Revision tracking records
"""

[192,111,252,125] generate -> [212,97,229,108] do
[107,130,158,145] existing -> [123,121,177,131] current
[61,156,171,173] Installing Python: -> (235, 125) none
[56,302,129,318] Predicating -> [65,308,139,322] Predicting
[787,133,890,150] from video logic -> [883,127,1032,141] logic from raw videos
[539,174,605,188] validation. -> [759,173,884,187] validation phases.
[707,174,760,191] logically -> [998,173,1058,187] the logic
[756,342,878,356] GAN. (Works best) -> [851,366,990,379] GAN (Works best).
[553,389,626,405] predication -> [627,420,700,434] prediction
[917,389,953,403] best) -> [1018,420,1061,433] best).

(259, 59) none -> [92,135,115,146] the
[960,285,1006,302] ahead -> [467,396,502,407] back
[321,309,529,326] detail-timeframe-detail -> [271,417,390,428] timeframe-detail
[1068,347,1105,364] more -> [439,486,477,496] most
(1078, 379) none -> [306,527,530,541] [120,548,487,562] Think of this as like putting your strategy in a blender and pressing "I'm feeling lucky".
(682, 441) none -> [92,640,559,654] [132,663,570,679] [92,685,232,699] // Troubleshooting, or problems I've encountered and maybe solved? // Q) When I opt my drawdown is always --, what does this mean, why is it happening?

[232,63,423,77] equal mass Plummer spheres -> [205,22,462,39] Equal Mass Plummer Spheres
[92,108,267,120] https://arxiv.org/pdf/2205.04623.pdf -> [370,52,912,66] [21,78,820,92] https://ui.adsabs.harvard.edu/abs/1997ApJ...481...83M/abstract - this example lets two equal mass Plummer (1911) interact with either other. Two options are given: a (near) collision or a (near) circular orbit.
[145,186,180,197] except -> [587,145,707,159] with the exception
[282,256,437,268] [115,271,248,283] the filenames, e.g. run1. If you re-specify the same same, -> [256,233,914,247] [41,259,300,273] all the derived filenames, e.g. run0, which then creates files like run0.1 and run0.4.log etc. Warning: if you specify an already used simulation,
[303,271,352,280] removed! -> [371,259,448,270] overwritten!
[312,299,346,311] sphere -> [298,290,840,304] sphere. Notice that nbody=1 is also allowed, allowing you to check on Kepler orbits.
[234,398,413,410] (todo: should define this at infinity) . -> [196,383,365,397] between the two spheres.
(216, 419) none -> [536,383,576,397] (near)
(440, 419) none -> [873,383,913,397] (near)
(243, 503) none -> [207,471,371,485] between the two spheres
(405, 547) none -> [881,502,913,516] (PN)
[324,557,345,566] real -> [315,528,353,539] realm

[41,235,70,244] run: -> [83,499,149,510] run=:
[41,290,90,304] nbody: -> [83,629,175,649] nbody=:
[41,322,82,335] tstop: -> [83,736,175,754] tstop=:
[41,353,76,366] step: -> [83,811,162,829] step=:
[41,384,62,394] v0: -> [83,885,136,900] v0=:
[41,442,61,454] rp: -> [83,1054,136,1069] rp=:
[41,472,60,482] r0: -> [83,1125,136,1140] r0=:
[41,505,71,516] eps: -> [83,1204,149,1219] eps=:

"""

What to work on: Return every line from the one holding "(216, 419) none -> [536,383,576,397] (near)" through the end of the data, exactly as it appears, with both ends kept and nothing else.

Answer box:
(216, 419) none -> [536,383,576,397] (near)
(440, 419) none -> [873,383,913,397] (near)
(243, 503) none -> [207,471,371,485] between the two spheres
(405, 547) none -> [881,502,913,516] (PN)
[324,557,345,566] real -> [315,528,353,539] realm

[41,235,70,244] run: -> [83,499,149,510] run=:
[41,290,90,304] nbody: -> [83,629,175,649] nbody=:
[41,322,82,335] tstop: -> [83,736,175,754] tstop=:
[41,353,76,366] step: -> [83,811,162,829] step=:
[41,384,62,394] v0: -> [83,885,136,900] v0=:
[41,442,61,454] rp: -> [83,1054,136,1069] rp=:
[41,472,60,482] r0: -> [83,1125,136,1140] r0=:
[41,505,71,516] eps: -> [83,1204,149,1219] eps=:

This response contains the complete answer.